Given data START

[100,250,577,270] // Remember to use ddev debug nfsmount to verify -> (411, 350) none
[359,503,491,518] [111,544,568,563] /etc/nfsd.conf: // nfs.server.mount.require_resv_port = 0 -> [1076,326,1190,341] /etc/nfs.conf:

Given data END
Given data START

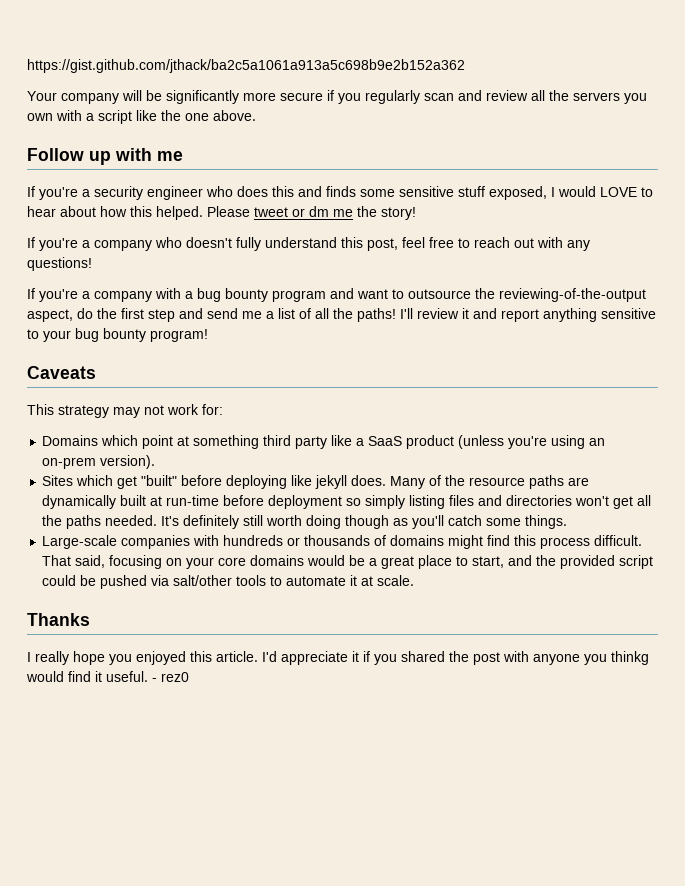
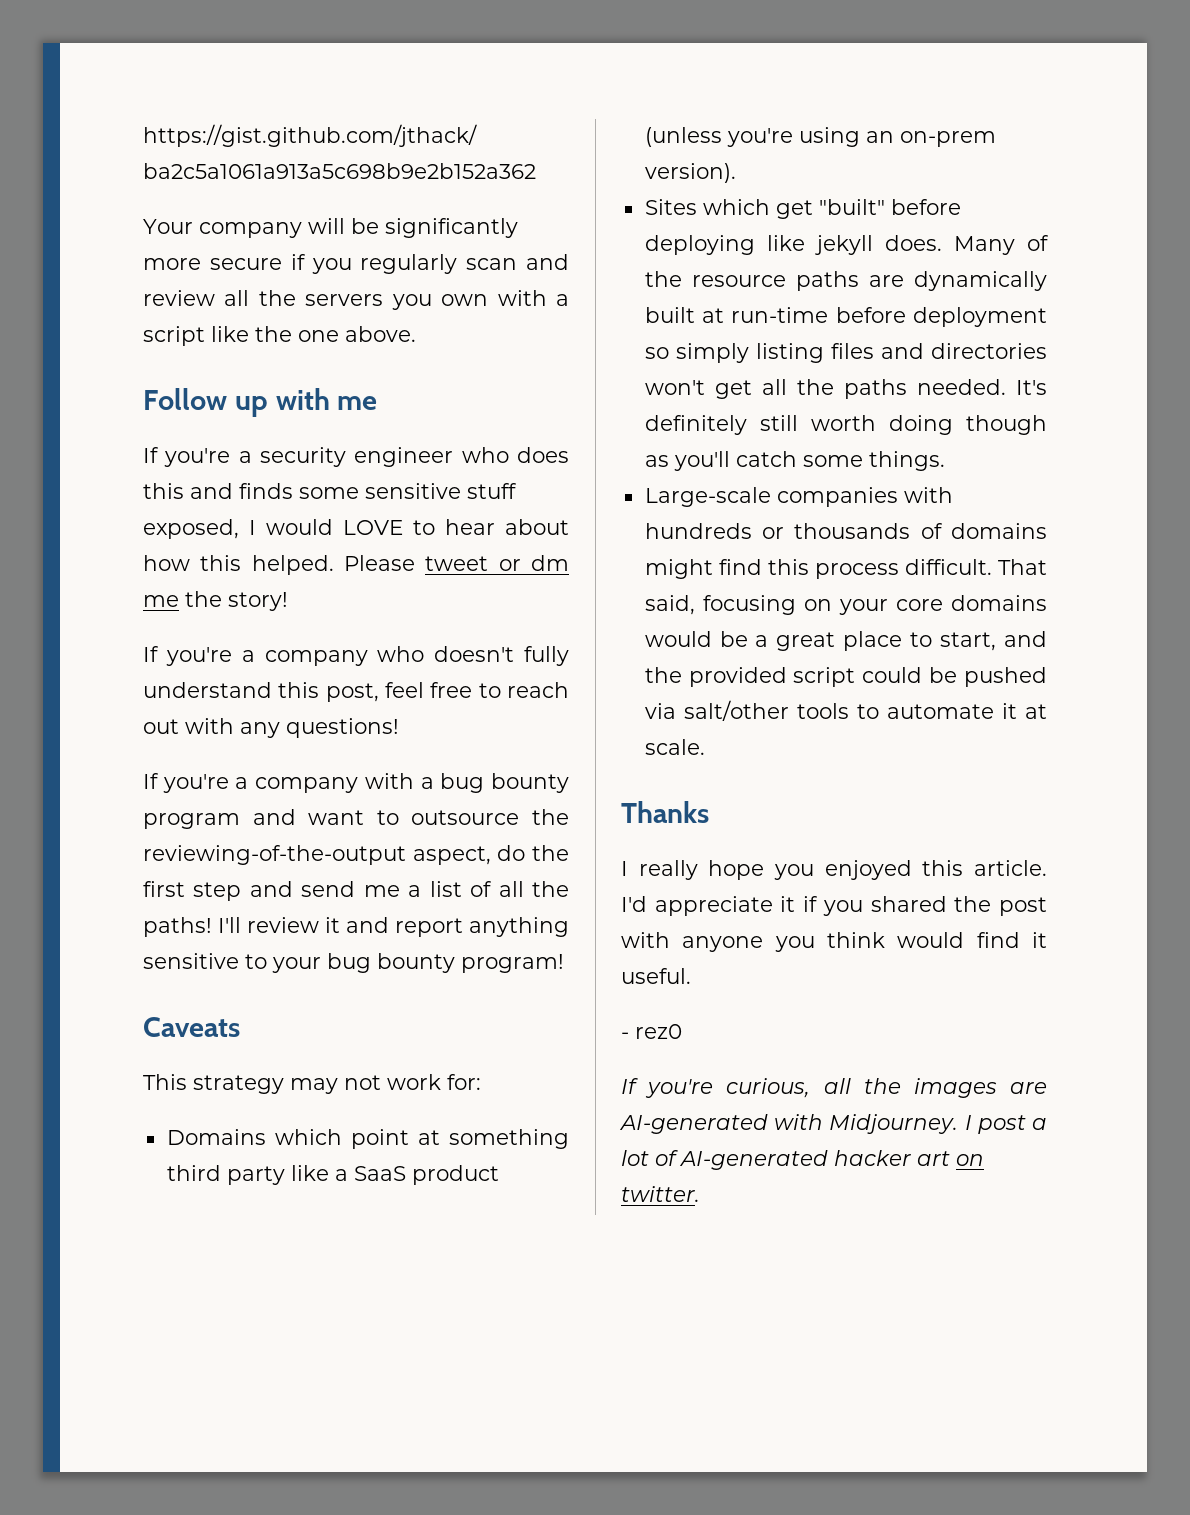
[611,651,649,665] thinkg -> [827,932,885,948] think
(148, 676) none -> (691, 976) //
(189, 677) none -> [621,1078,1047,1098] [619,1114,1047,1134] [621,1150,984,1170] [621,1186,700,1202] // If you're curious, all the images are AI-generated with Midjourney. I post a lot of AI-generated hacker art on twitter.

Given data END

Task instructions:
Transcribe, exactly and without additions, the lines of the records above, beginning with the line that contains "[100,250,577,270] // Remember" and ending with the line that contains "[359,503,491,518] [111,544,568,563] /etc/nfsd.conf: //", both included.

Exercise result:
[100,250,577,270] // Remember to use ddev debug nfsmount to verify -> (411, 350) none
[359,503,491,518] [111,544,568,563] /etc/nfsd.conf: // nfs.server.mount.require_resv_port = 0 -> [1076,326,1190,341] /etc/nfs.conf:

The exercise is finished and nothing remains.